Bom dia, senhoras e senhores.

Santos Dumont elevou-se, no inicio do século passado na cidade Paris, não apenas como um grande inventor. Santos Dumont elevou-se como personalidade da ambição, da ousadia, da persistência, da disciplina e da coragem humana.

Ao promover pela primeira vez na historia o voo tripulado de um equipamento mais pesado do que o ar, Santos Dumont promoveu uma revolução cientifica, tecnológica e uma grande transformação no comportamento e na vida da humanidade. Tinha a exata dimensão do futuro da máquina que acabava de inventar. Achava que ela seria em breve tempo não apenas um meio de transporte revolucionário e eficaz, mas também que democratizaria a aproximação e a convivência entre as pessoas e tornaria possível as visitas, as presenças e as relações humanas de uma forma absolutamente nova. Chegou a prever, inclusive, que o transporte aéreo não seria apenas um transporte de massa, mas também poderia se transformar até na possibilidade de transporte também individual.

Elevou o nome do Brasil, mas também elevou o nome da humanidade. Neste aspecto, inclusive, deu continuidade aos feitos e persistência de outros brasileiros. O chamado padre voador, Bartolomeu de Gusmão, brasileiro de Santos, irmão de um grande diplomata que ajudou a construir a base física do território brasileiro representando o império português no Tratado de Madrid, o irmão do Alexandre Gusmão, o padre Bartolomeu de Gusmão também surpreendeu o mundo ao promover o voo de balão na cidade de Lisboa no inicio do século 18.

E, posteriormente, contemporâneo de Santos Dumont, brasileiro do Rio Grande do Norte, Augusto Severo, mais ou menos no mesmo período, ao tentar a mesma proeza de Santos Dumont em uma atividade de muito risco, sofreu um acidente, veio a falecer também em Paris. Hoje, é nome de uma rua na cidade de Paris. Aliás, a rua onde sofreu o acidente e batiza também o aeroporto de Natal. Augusto Severo, outro grande brasileiro, outro grande aviador, outro grande homem de ciência e de técnica. E, depois de Santos Dumont, a primeira travessia do Atlântico por um outro brasileiro de Jaú, da cidade de São Paulo, comandante João Ribeiro, que, com esforço familiar e apoio principalmente da própria mãe, conseguiu fazer a sua travessia.

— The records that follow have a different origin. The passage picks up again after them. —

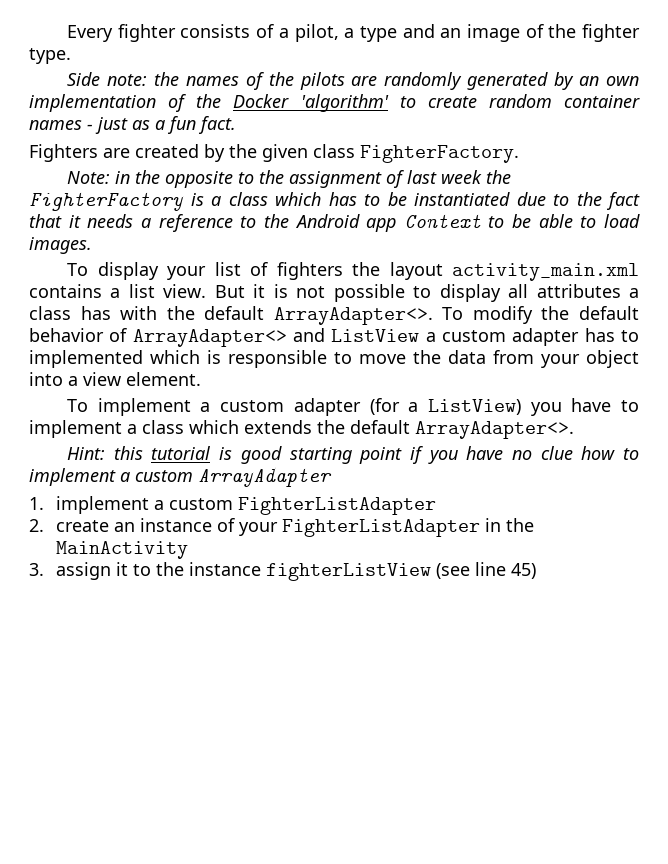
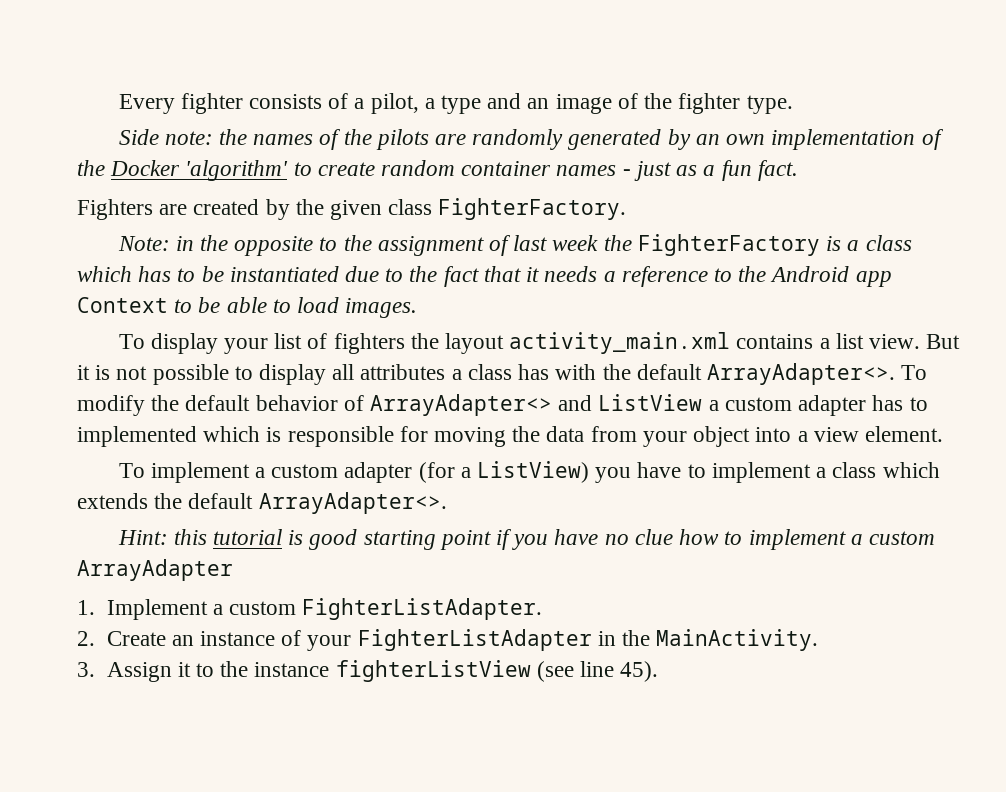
[334,352,406,364] to move -> [399,426,507,447] for moving
[56,496,437,515] implement a custom FighterListAdapter -> [106,598,543,620] Implement a custom FighterListAdapter.
[56,520,110,532] create -> [106,631,166,646] Create
[56,541,189,559] MainActivity -> [656,629,819,651] MainActivity.
[56,562,112,580] assign -> [106,662,172,682] Assign
[511,563,537,579] 45) -> [620,661,659,682] 45).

Santos Dumont inspirou outros brasileiros que nos legaram, na trajetória inspirada por ele, uma moderna indústria aeronáutica. O brigadeiro Casimiro Montenegro, o grande fundador, criador do Instituto Tecnológico de Aeronáutica, provavelmente nos seus sonhos levasse em conta a ousadia e os feitos de Santos Dumont para buscar nos Estados Unidos, no Instituto de Tecnologia de Massachusetts, um modelo para criar o Instituto Tecnológico da Aeronáutica. Do Instituto Tecnológico da Aeronáutica criou-se o atual Departamento de Ciência e Tecnologia da Aeronáutica, o DCTA, antigo CTA, e, a partir desse centro de tecnologia, criou-se a Embraer.

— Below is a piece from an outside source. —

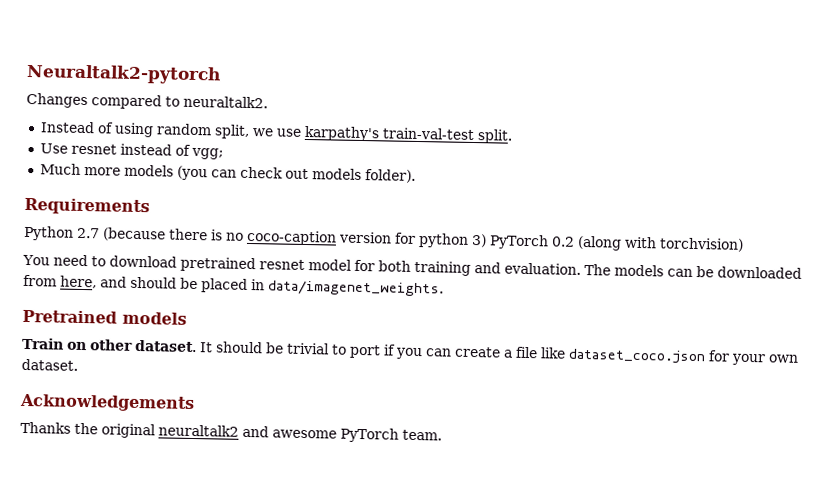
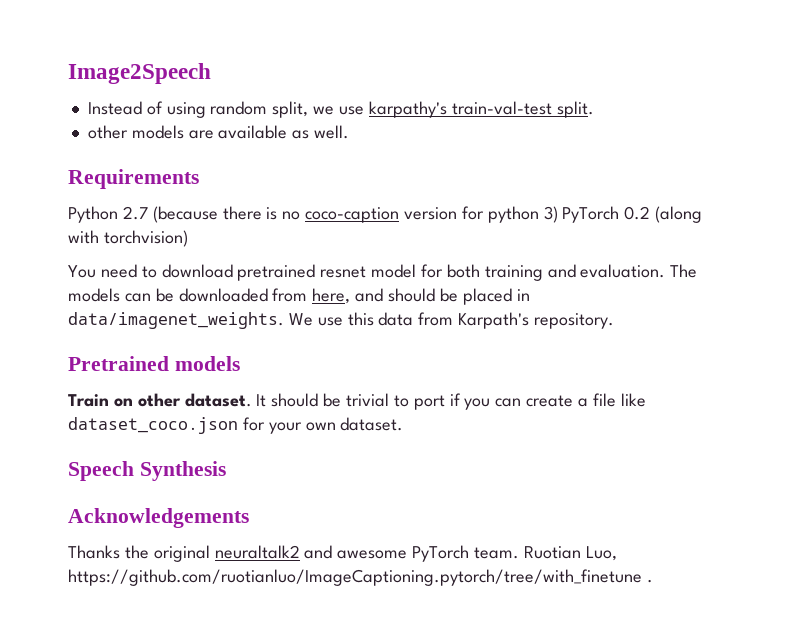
[26,63,221,85] [26,92,268,110] Neuraltalk2-pytorch // Changes compared to neuraltalk2. -> [68,63,211,84] Image2Speech
[39,143,224,160] [39,163,416,183] Use resnet instead of vgg; // Much more models (you can check out models folder). -> [87,125,350,139] other models are available as well.
(444, 288) none -> [288,312,615,329] We use this data from Karpath's repository.
(78, 364) none -> [68,461,226,481] // Speech Synthesis
(442, 435) none -> [523,546,617,561] [68,569,653,586] Ruotian Luo, https://github.com/ruotianluo/ImageCaptioning.pytorch/tree/with_finetune .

Em 1968, a Embraer então testou o seu primeiro equipamento, o avião Bandeirante, que deu origem a essa moderna e competitiva indústria aeronáutica do Brasil. É a única de alta tecnologia onde nós temos superávit na balança comercial. Dá também a referência de que o Brasil pode ser um país bem sucedido na indústria de alta tecnologia, porque é competitivo naquela que é mais disputada, naquela que é mais difícil, naquela que eleva mais alto as exigências de pesquisa e de tecnologia. E nós temos nos aviões de porte médio a absoluta hegemonia. Desenvolvemos aviões caças como o Super Tucano A29, competitivo na sua categoria. E desenvolvemos agora, já fizemos o primeiro voo com o KC390, o moderno e competitivo avião de transporte que vai colocar o Brasil em patamar de igualdade com os grande fabricantes de aviões de transporte do mundo.

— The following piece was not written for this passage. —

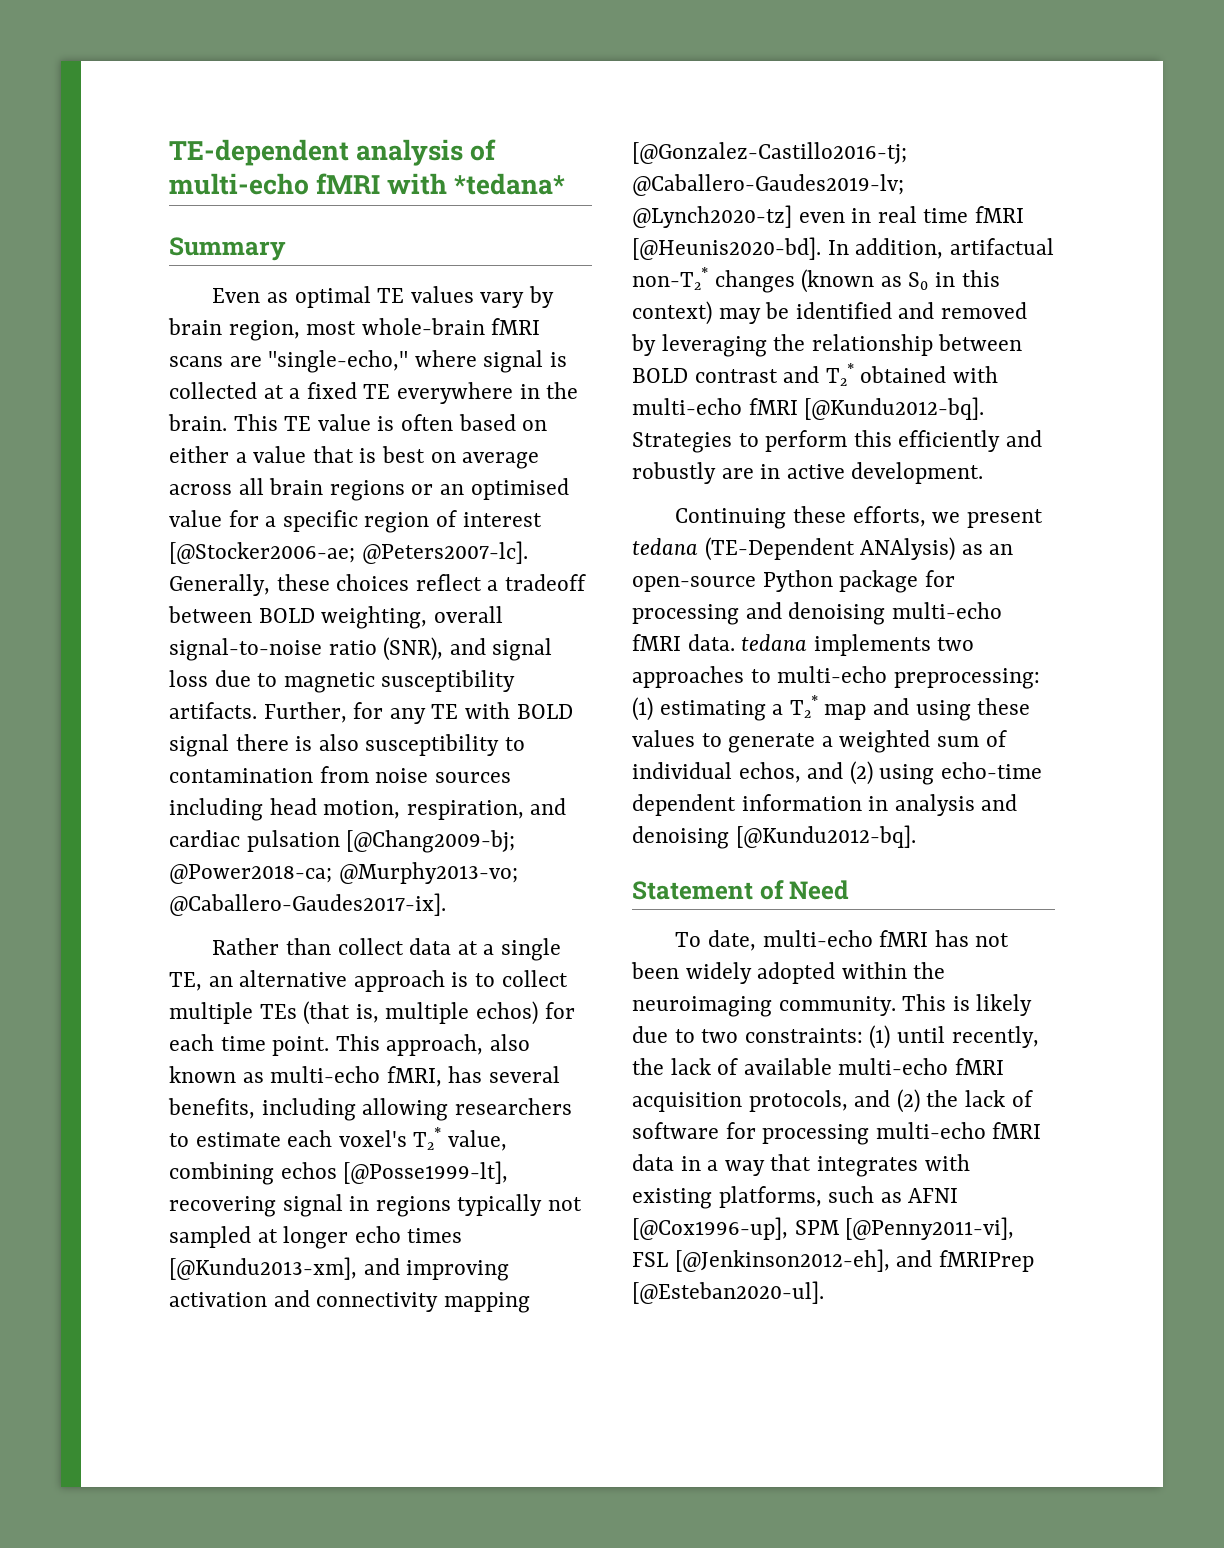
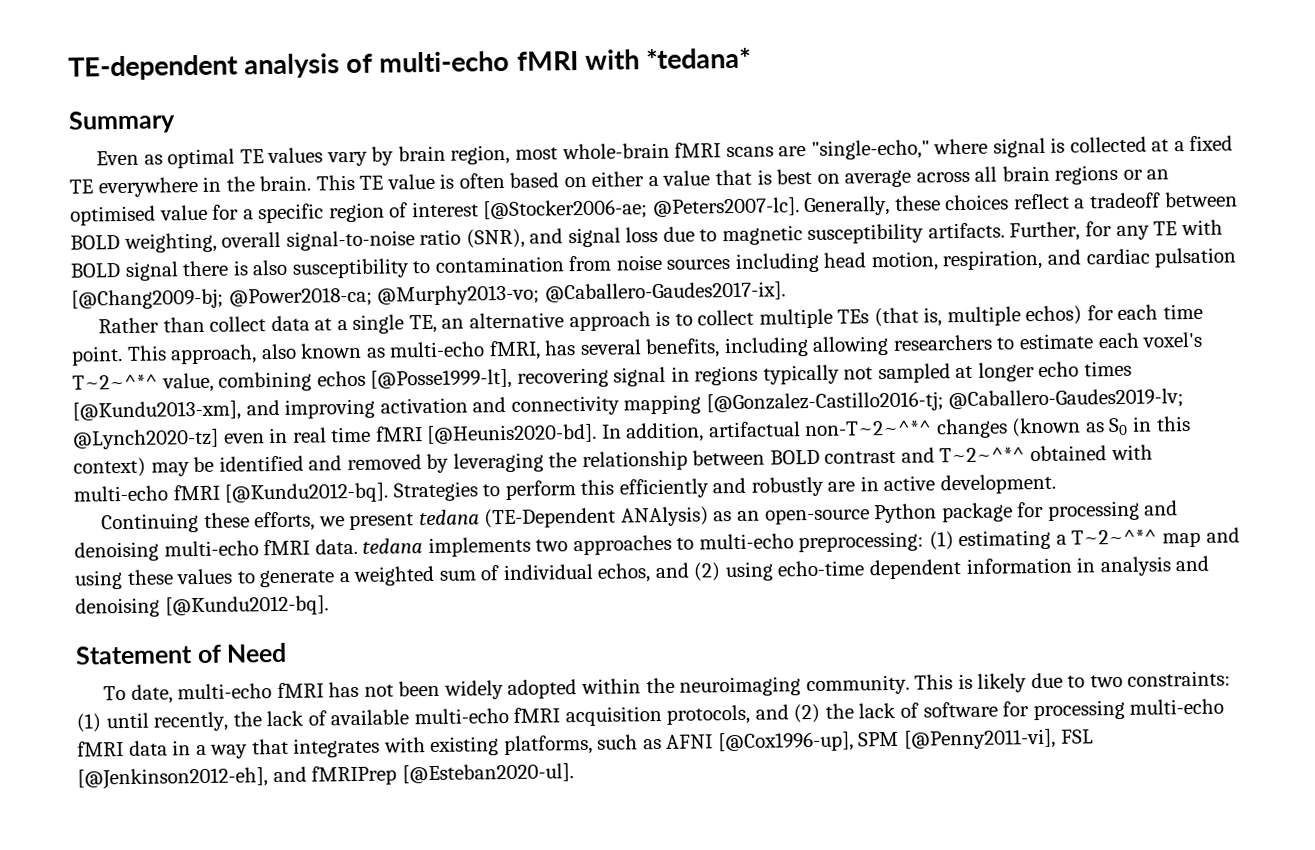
[413,1127,442,1150] T2* -> [72,374,158,390] T~2~^*^
[632,267,708,290] non-T2* -> [804,420,933,437] non-T~2~^*^
[825,363,854,386] T2* -> [939,447,1026,463] T~2~^*^
[789,695,818,718] T2* -> [1071,529,1158,545] T~2~^*^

E os caças Gripen, fruto do acordo do Brasil com a Suécia, serão 80% fabricados no Brasil. É um caça de nova geração, portanto, incorporando apenas a base, mas o motor mais potente, com envergadura maior, um comprimento maior, uma capacidade de transporte de armamentos muito maior e que tem despertado já interesses em todo o mundo. O Gripen não teria sido possível, provavelmente, sem esta ousadia do Brasil, sem os feitos do grande mineiro Alberto Santos Dumont, sem os sonhos do brigadeiro Casimiro Montenegro, sem o ITA, sem o CTA e sem a Embraer. Portanto, quando no cinquentenário do feito de Santos Dumont o Governo de Minas Gerais criou esta medalha, não o fez apenas para eternizar a memória de um grande brasileiro, a memória de um grande ser humano. Eu creio que o principal sentido da criação e da concessão dessa medalha, além da homenagem a personalidades merecedoras deste destaque, o que me vem à ideia, é que a medalha Santos Dumont tem a principal característica de perpetuar, de eternizar valores.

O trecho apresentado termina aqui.